Sandy@PunkyJane.com gives us the topic: 1) School time! What is your favorite memory from kindergarten or taking your kids to kindergarten?
I could come up with some glib answer about the one memory I have from Kindergarten: making butter from heavy cream in a little margarine tubs that we passed around the circle and each shook a little, but truthfully I don't remember much more than that.
So how about my memories of taking my kids to kindergarten? Um... well... the kids are unschooled, (I wrote about what that is here.), and even if they weren't, I came into the picture after Lia, our youngest, would have been first grade.
I am a substitute teacher though, and have spent many hours in Kindergarten classrooms, as an assistant and as the teacher. My feelings are ambivalent about it though. I love being with the little kids. I love playing with them. I love getting hugs from them. I love their creativity and enthusiasm for everything! But I do not like how they are treated in the name of Education.

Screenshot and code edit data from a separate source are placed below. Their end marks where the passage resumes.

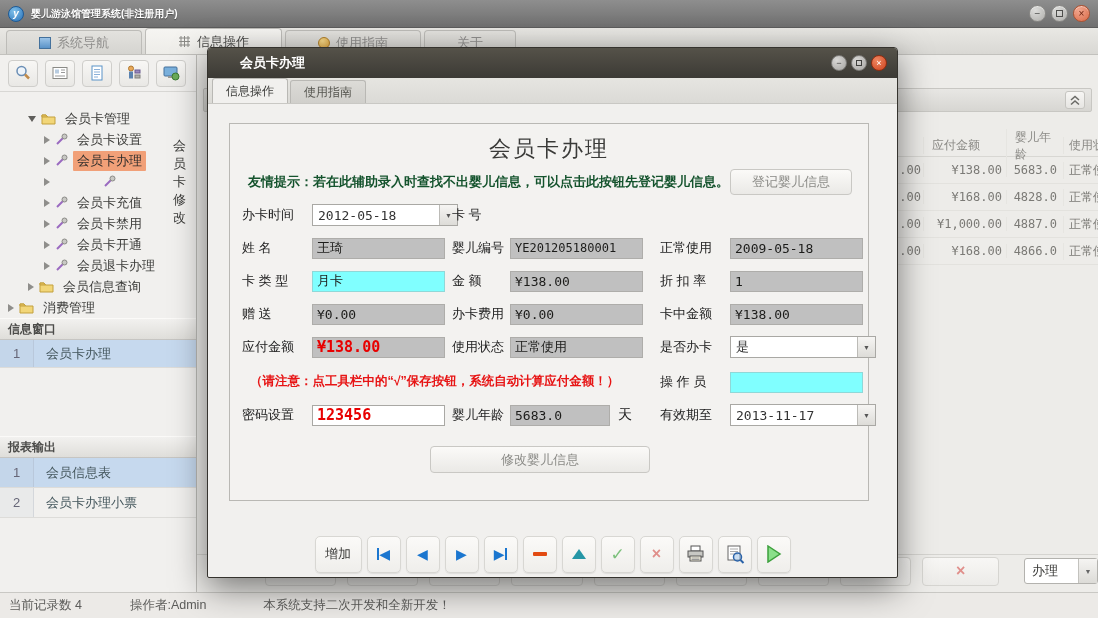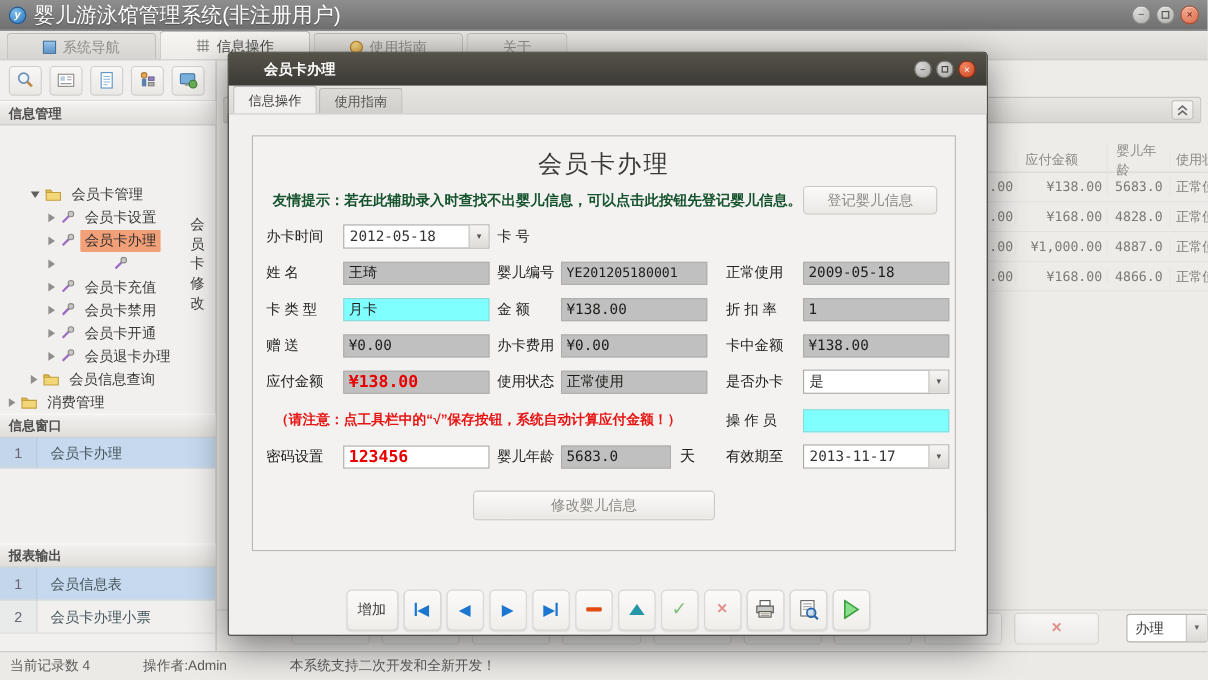--- a/index.html
+++ b/index.html
@@ -8,21 +8,21 @@
   .screen { position:relative; width:1098px; height:618px; background:#ecebe8; overflow:hidden; }
 
   
   .titlebar { position:absolute; left:0; top:0; width:100%; height:28px;
     background:linear-gradient(#8e8e8e,#6f6f6f); border-bottom:1px solid #5c5c5c;
     display:flex; align-items:center; padding:0 8px; }
   .app-icon { width:16px; height:16px; border-radius:50%；; border-radius:50%;
     background:radial-gradient(circle at 35% 30%,#7fc0ea,#2a72b8); border:1px solid #1d5a96;
     color:#fff; font-size:10px; font-weight:bold; font-style:italic;
     display:flex; align-items:center; justify-content:center; margin-right:7px; }
-  .titlebar .wtitle { color:#fff; font-weight:normal; font-size:19px; text-shadow:0 1px 1px rgba(0,0,0,.4); }
+  .titlebar .wtitle { color:#fff; font-weight:bold; font-size:10px; text-shadow:0 1px 1px rgba(0,0,0,.4); }
   .winbtns { margin-left:auto; display:flex; gap:5px; }
   .winbtn { width:17px; height:17px; border-radius:50%; display:flex; align-items:center; justify-content:center;
     font-size:10px; line-height:1; color:#4e4e4c;
     background:radial-gradient(circle at 35% 30%,#dddddb,#aeadaa); border:1px solid #8b8a87;
     box-shadow:inset 0 1px 1px rgba(255,255,255,.55); cursor:default; }
   .winbtn .sq { width:7px; height:7px; border:1.5px solid #4e4e4c; }
   .winbtn.close { background:radial-gradient(circle at 35% 30%,#f2a78f,#d96946); border-color:#ad4f2e; color:#6e2410; }
 
   
   .tabbar { position:absolute; left:0; top:28px; width:100%; height:27px;
@@ -38,21 +38,21 @@
   
   .sidebar { position:absolute; left:0; top:55px; width:197px; height:537px;
     background:#f1f0ee; border-right:1px solid #bdbcb8; }
   .side-toolbar { height:37px; display:flex; align-items:center; gap:7px; padding:0 0 0 8px;
     border-bottom:1px solid #d8d7d4; }
   .tool-btn { width:30px; height:27px; background:linear-gradient(#f8f7f5,#e9e8e5);
     border:1px solid #cfcecb; border-radius:4px; display:flex; align-items:center; justify-content:center; }
   .sec-hdr { height:22px; background:linear-gradient(#f2f1ef,#dfdeda);
     border-top:1px solid #fbfaf8; border-bottom:1px solid #c6c5c2;
     display:flex; align-items:center; padding-left:8px; font-weight:bold; font-size:12px; color:#4c4c4a; }
-  .tree { padding-top:16px;margin-top:36px; }
+  .tree { padding-top:16px; }
   .trow { height:21px; display:flex; align-items:center; font-size:13px; color:#3c3c3a; }
   .tri-r { width:0; height:0; border-top:4px solid transparent; border-bottom:4px solid transparent; border-left:6px solid #8f8e8b; }
   .tri-d { width:0; height:0; border-left:4px solid transparent; border-right:4px solid transparent; border-top:6px solid #5f5e5b; }
   .tlabel { margin-left:5px; padding:1px 4px; }
   .tlabel.sel { background:#f1a078; border-radius:1px; color:#302e2c; }
   .ticon { margin-left:5px; display:flex; }
   .list-row { height:28px; display:flex; align-items:center; border-bottom:1px solid #dddcd9; font-size:13px; color:#44565c; }
   .list-row.sel { background:#c6d9ee; }
   .list-num { width:34px; text-align:center; color:#667; border-right:1px solid rgba(150,160,175,.25); align-self:stretch;
     display:flex; align-items:center; justify-content:center; background:rgba(190,200,212,.15); }
@@ -123,21 +123,21 @@
   .frow { position:absolute; left:0; width:100%; height:22px; }
   .fgroup { position:absolute; display:flex; align-items:center; height:22px; }
   .g1 { left:12px; } .g2 { left:222px; } .g3 { left:430px; }
   .flabel { width:70px; font-size:13px; color:#222; white-space:nowrap; }
   .flabel.w58 { width:58px; } 
   .field { width:133px; height:21px; display:flex; align-items:center; padding:0 4px;
     font-family:"DejaVu Sans Mono",monospace; font-size:13px; color:#1c1c1a; overflow:hidden; white-space:nowrap; }
   .f-gray { background:#c0c0c0; border:1px solid #aeadaa; }
   .f-cyan { background:#80ffff; border:1px solid #8fd8d8; }
   .f-white { background:#ffffff; border:1px solid #a9a8a4; }
-  .f-combo { width:133px; height:22px; background:#fff; border:1px solid #a9a8a4; display:flex; align-items:center; padding:0; }
+  .f-combo { width:146px; height:22px; background:#fff; border:1px solid #a9a8a4; display:flex; align-items:center; padding:0; }
   .f-combo .val { flex:1; padding:0 5px; font-family:"DejaVu Sans Mono",monospace; font-size:13px; }
   .f-combo .cbtn { width:18px; align-self:stretch; border-left:1px solid #bcbbb7;
     background:linear-gradient(#f6f5f3,#dddcd8); display:flex; align-items:center; justify-content:center;
     font-size:7px; color:#555; }
   .red-bold { color:#e80000 !important; font-weight:bold; font-size:15px !important; }
   .note-text { position:absolute; left:20px; top:2px; width:400px; color:#e71414; font-size:12.5px; font-weight:bold; }
   .unit { margin-left:8px; font-size:14px; color:#222; }
   .field.w100 { width:100px; }
   .btn-modify { position:absolute; left:200px; top:322px; width:220px; height:27px; font-size:13px; }
 
@@ -245,23 +245,20 @@
       </div>
       <div class="tool-btn">
         <svg width="18" height="18" viewBox="0 0 18 18">
             <rect x="2" y="3" width="13" height="9" rx="1" fill="#7ab0dc" stroke="#44719c"></rect>
             <rect x="6" y="12" width="5" height="2" fill="#9a9a96"></rect>
             <circle cx="13.5" cy="12.5" r="3.5" fill="#6aaa5a" stroke="#3a7a30"></circle>
           </svg>
       </div>
     </div>
 
-    <div class="sec-hdr">
-      <span>信息管理</span>
-    </div>
 
     <div class="tree">
       <div class="trow" style="padding-left:28px;">
         <span class="tri-d"></span>
         <span class="ticon">
             <svg width="15" height="13" viewBox="0 0 15 13">
               <path d="M1 3 h4 l1.5 2 H14 v7 H1 z" fill="#f2d678" stroke="#c3a03c"></path>
               <path d="M1 3 h4 l1.5 2 H1 z" fill="#e6c25c" stroke="#c3a03c"></path>
             </svg>
           </span>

One of my first experiences in a Kindergarten classroom was in an inclusion room, where several of the students were special education students, with autism or Down syndrome, and others were just average students. The children had made leprechauns for Parent Night, that had the arms & legs glued onto the body, but some weren't glued on in the appropriate location. But instead of leaving them as the children had made them, or working with the child while they were doing it to help them get it "right" (according to the teacher), we were pulling the arms & legs off and gluing them back on in the right places; so they'd all look nice in the hall when the parents came.
In other classrooms and schools, the teachers weren't so discrete about making the children do things RIGHT. They made a big huge deal about getting the kids to draw people that looked right, and getting things colored in the appropriate colors. I can understand if it's part of a lesson, knowing that pumpkins are orange and apples are red, but when they're just drawing in their daily journal? If you can say, oh how creative! What color are pickles really? And get a correct response, why make them do it over if they've decided pink was the color of the day?
And why on earth do they need to have homework!? Yes, several of the Kindergarten classrooms I am in have their students carrying a folder home with "work" they didn't complete, expecting it to come back the next day, punishing the child when it doesn't.
These are children. They should be following their own interests, learning by curiosity and play, not being forced to sit still and do worksheets and homework.
I know, I've gone off on a tirade, and will climb down off my soapbox now. I only hope more people will take a closer look at their children's *education* and question if there isn't a better way....
I am TOTALLY with you on this subject!!! Let kids be kids. Let their imaginations roam. What IS right, anyway?